(Exercise instructions): When you repeat the entries below, please keep them exact and leave out the pictures.
Given information section start
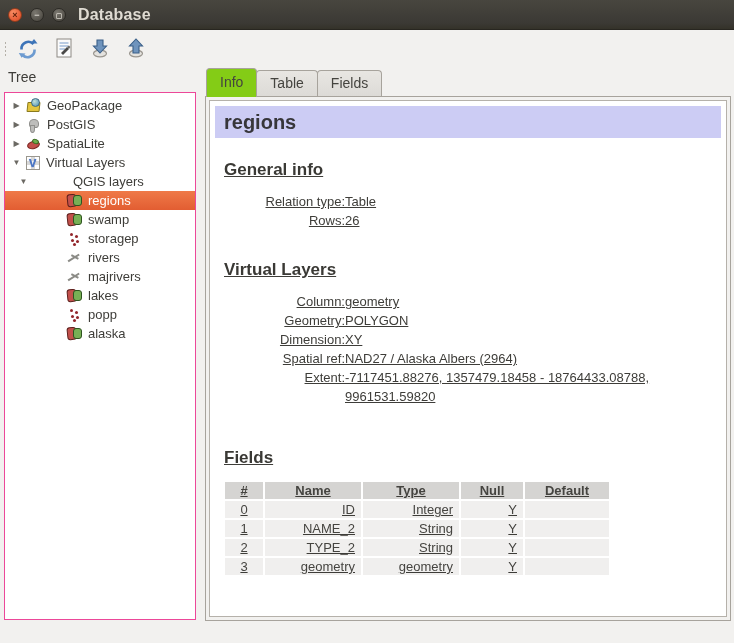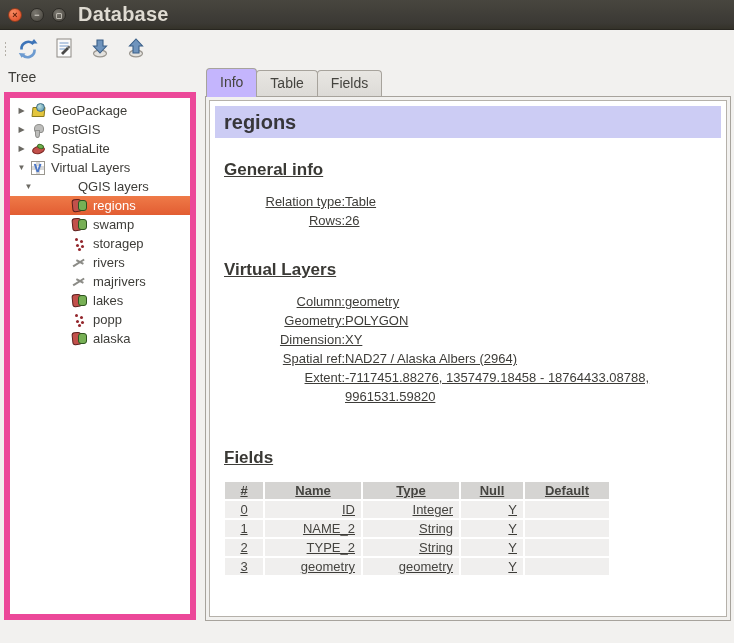--- a/index.html
+++ b/index.html
@@ -30,7 +30,7 @@
   .tb-max .tb-glyph{font-size:7px;}
   .window-title{
     position:absolute;left:78px;top:0;height:29px;line-height:29px;
-    color:#dfdbd2;font-size:20px;font-weight:bold;letter-spacing:.2px;
+    color:#dfdbd2;font-size:16px;font-weight:bold;letter-spacing:.2px;
   }
   
   .toolbar{position:absolute;left:0;top:30px;width:734px;height:36px;background:#f2f1ef;}

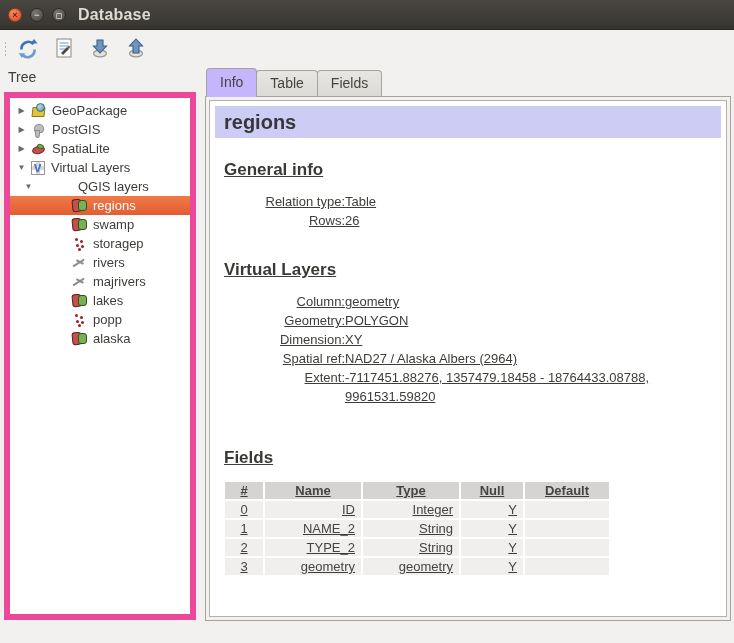--- a/index.html
+++ b/index.html
@@ -98,7 +98,7 @@
     position:relative;
   }
   .tab.active{
-    background:#c4b5fd;height:28px;line-height:27px;z-index:3;
+    background:#84cc16;height:28px;line-height:27px;z-index:3;
   }
   
   .tab-frame{

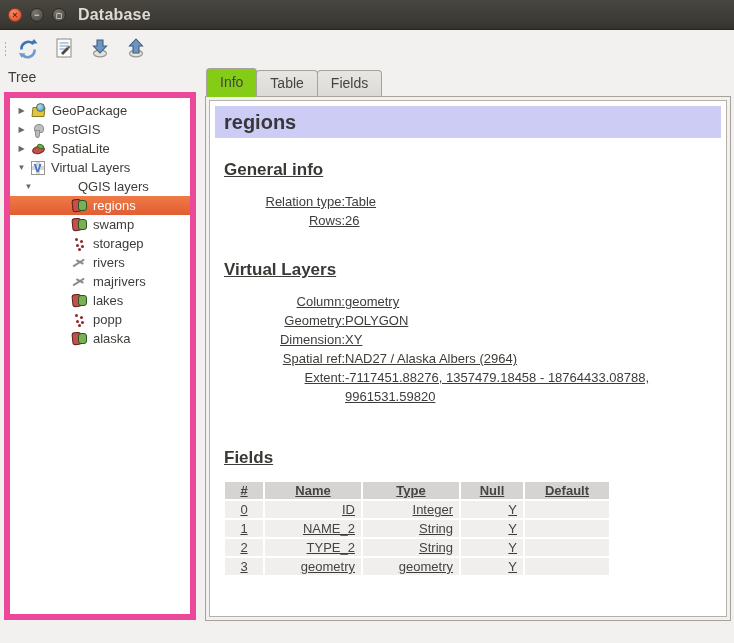--- a/index.html
+++ b/index.html
@@ -48,7 +48,7 @@
   .dock-label{position:absolute;left:8px;top:69px;font-size:14px;color:#3e3d39;}
   .tree-view{
     position:absolute;left:4px;top:92px;width:192px;height:528px;
-    background:#ffffff;border:6px solid #ec4899;box-sizing:border-box;
+    background:#ffffff;border:1px solid #ec4899;box-sizing:border-box;
     overflow:hidden;padding-top:3px;
   }
   .tree-item{

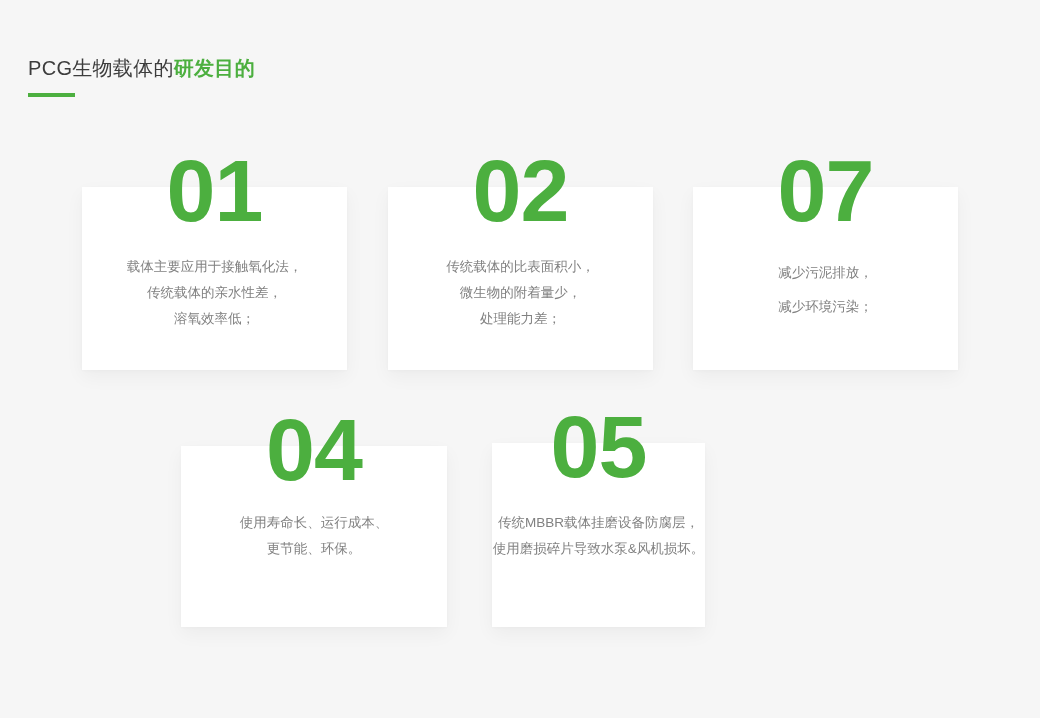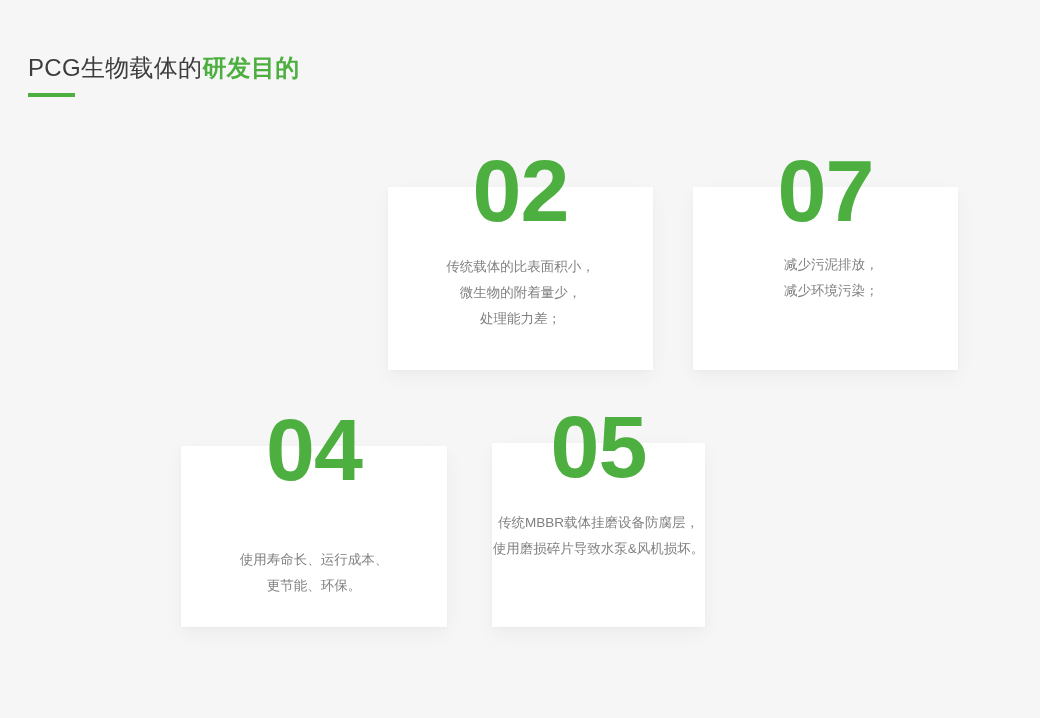--- a/index.html
+++ b/index.html
@@ -23,7 +23,7 @@
     width: 600px;
   }
   .page-title {
-    font-size: 24px;
+    font-size: 20px;
     line-height: 32px;
     letter-spacing: 0.3px;
     color: #3c3c3c;

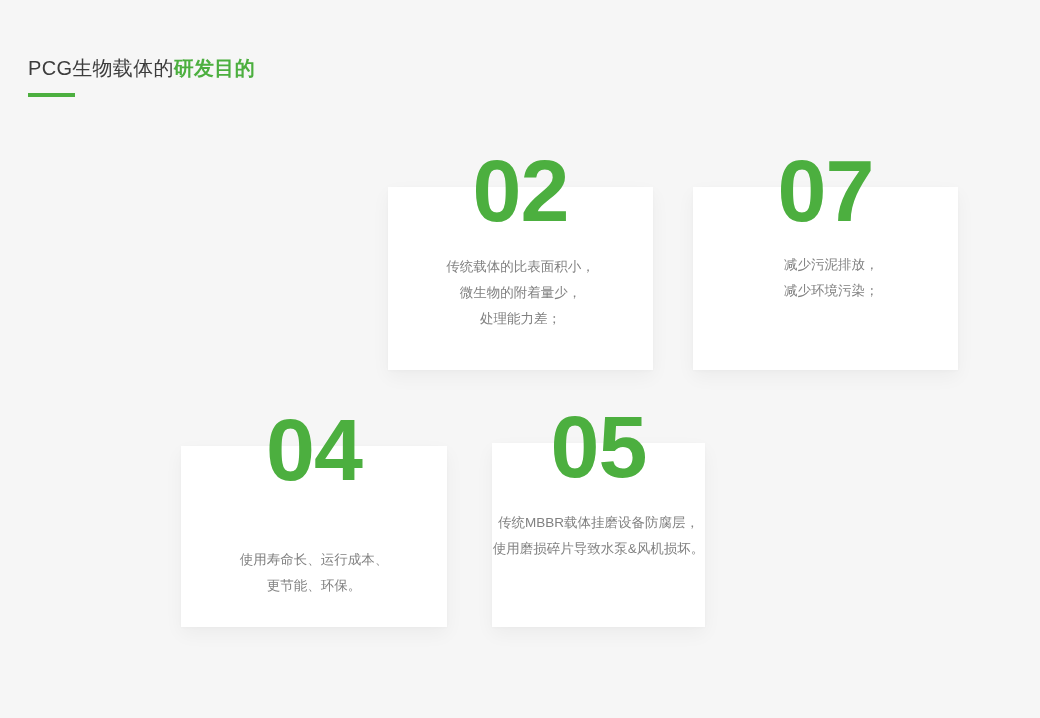--- a/index.html
+++ b/index.html
@@ -113,6 +113,14 @@
 
 <div class="cards">
 
+  <div class="card" id="card-1">
+    <div class="card-number">01</div>
+    <div class="card-text">
+      <span class="line">载体主要应用于接触氧化法，</span>
+      <span class="line">传统载体的亲水性差，</span>
+      <span class="line">溶氧效率低；</span>
+    </div>
+  </div>
 
   <div class="card" id="card-2">
     <div class="card-number">02</div>

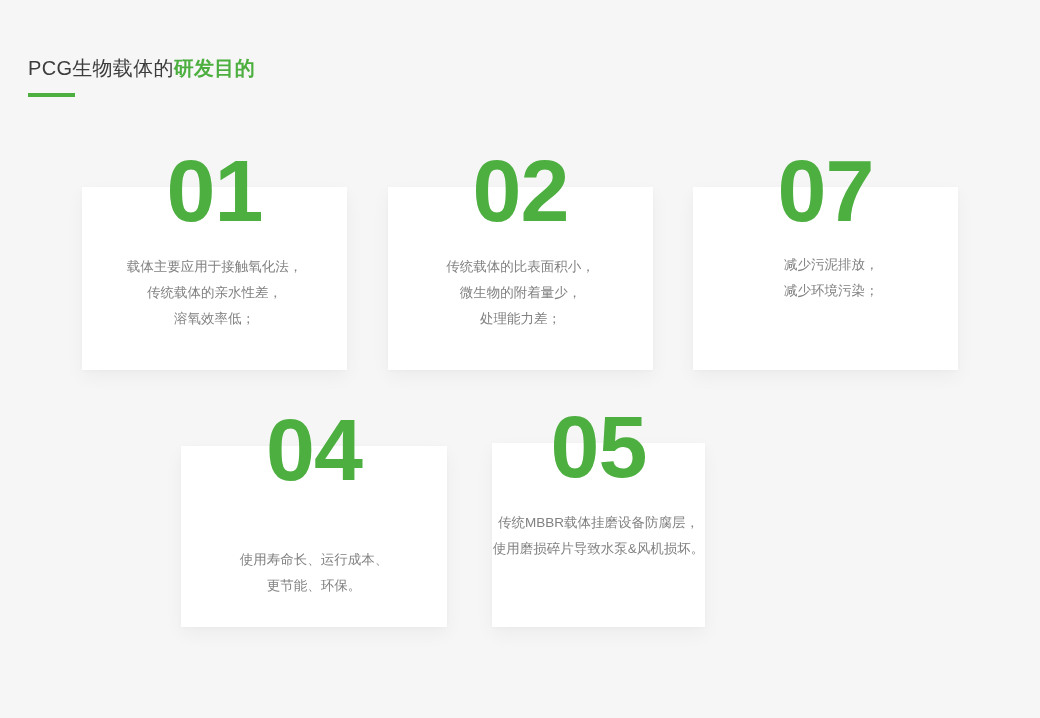--- a/index.html
+++ b/index.html
@@ -85,9 +85,9 @@
   }
   .card-text.left-aligned .line {
     display: block;
-    text-align: right;
+    text-align: center;
     width: 106px;
-    margin: 0 auto;
+    margin: 8px auto;
   }
 
   

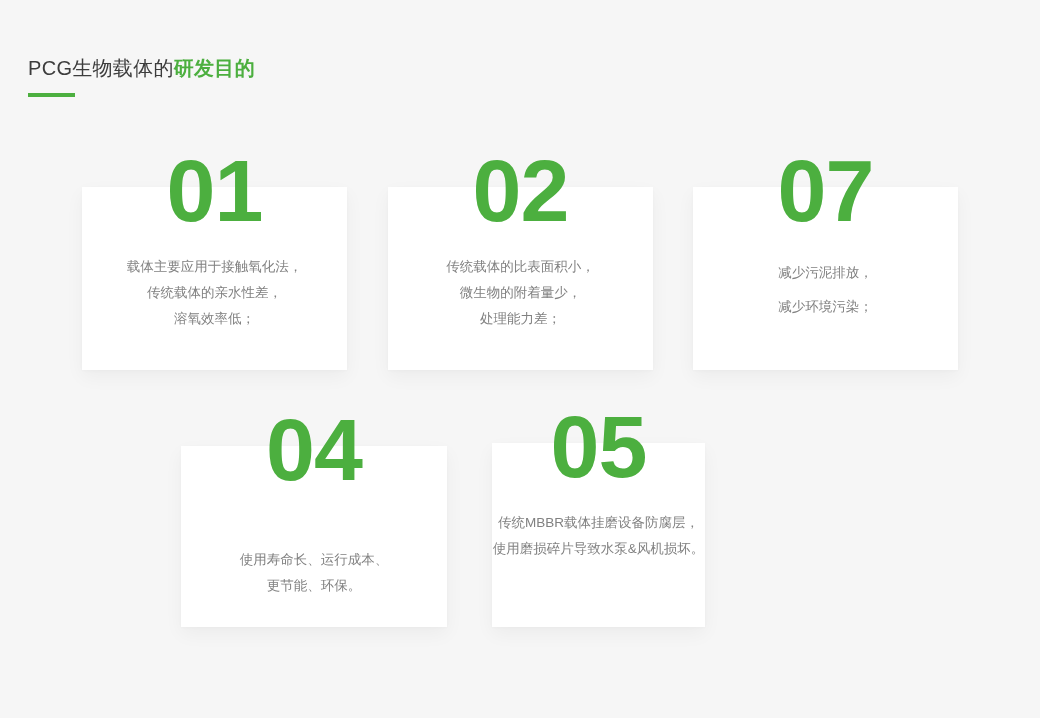--- a/index.html
+++ b/index.html
@@ -98,7 +98,7 @@
   #card-5 { left: 492px; top: 443px; width: 213px; height: 184px; }
 
   #card-3 .card-text { top: 65px; }
-  #card-4 .card-text { top: 64px; margin-top: 37px; }
+  #card-4 .card-text { top: 64px; }
   #card-5 .card-text { left: -30px; right: -30px; top: 67px; }
 </style>
 </head>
Given information section end
(The answer):
--- a/index.html
+++ b/index.html
@@ -30,7 +30,7 @@
   .tb-max .tb-glyph{font-size:7px;}
   .window-title{
     position:absolute;left:78px;top:0;height:29px;line-height:29px;
-    color:#dfdbd2;font-size:20px;font-weight:bold;letter-spacing:.2px;
+    color:#dfdbd2;font-size:16px;font-weight:bold;letter-spacing:.2px;
   }
   
   .toolbar{position:absolute;left:0;top:30px;width:734px;height:36px;background:#f2f1ef;}

--- a/index.html
+++ b/index.html
@@ -98,7 +98,7 @@
     position:relative;
   }
   .tab.active{
-    background:#c4b5fd;height:28px;line-height:27px;z-index:3;
+    background:#84cc16;height:28px;line-height:27px;z-index:3;
   }
   
   .tab-frame{

--- a/index.html
+++ b/index.html
@@ -48,7 +48,7 @@
   .dock-label{position:absolute;left:8px;top:69px;font-size:14px;color:#3e3d39;}
   .tree-view{
     position:absolute;left:4px;top:92px;width:192px;height:528px;
-    background:#ffffff;border:6px solid #ec4899;box-sizing:border-box;
+    background:#ffffff;border:1px solid #ec4899;box-sizing:border-box;
     overflow:hidden;padding-top:3px;
   }
   .tree-item{

--- a/index.html
+++ b/index.html
@@ -23,7 +23,7 @@
     width: 600px;
   }
   .page-title {
-    font-size: 24px;
+    font-size: 20px;
     line-height: 32px;
     letter-spacing: 0.3px;
     color: #3c3c3c;

--- a/index.html
+++ b/index.html
@@ -113,6 +113,14 @@
 
 <div class="cards">
 
+  <div class="card" id="card-1">
+    <div class="card-number">01</div>
+    <div class="card-text">
+      <span class="line">载体主要应用于接触氧化法，</span>
+      <span class="line">传统载体的亲水性差，</span>
+      <span class="line">溶氧效率低；</span>
+    </div>
+  </div>
 
   <div class="card" id="card-2">
     <div class="card-number">02</div>

--- a/index.html
+++ b/index.html
@@ -85,9 +85,9 @@
   }
   .card-text.left-aligned .line {
     display: block;
-    text-align: right;
+    text-align: center;
     width: 106px;
-    margin: 0 auto;
+    margin: 8px auto;
   }
 
   

--- a/index.html
+++ b/index.html
@@ -98,7 +98,7 @@
   #card-5 { left: 492px; top: 443px; width: 213px; height: 184px; }
 
   #card-3 .card-text { top: 65px; }
-  #card-4 .card-text { top: 64px; margin-top: 37px; }
+  #card-4 .card-text { top: 64px; }
   #card-5 .card-text { left: -30px; right: -30px; top: 67px; }
 </style>
 </head>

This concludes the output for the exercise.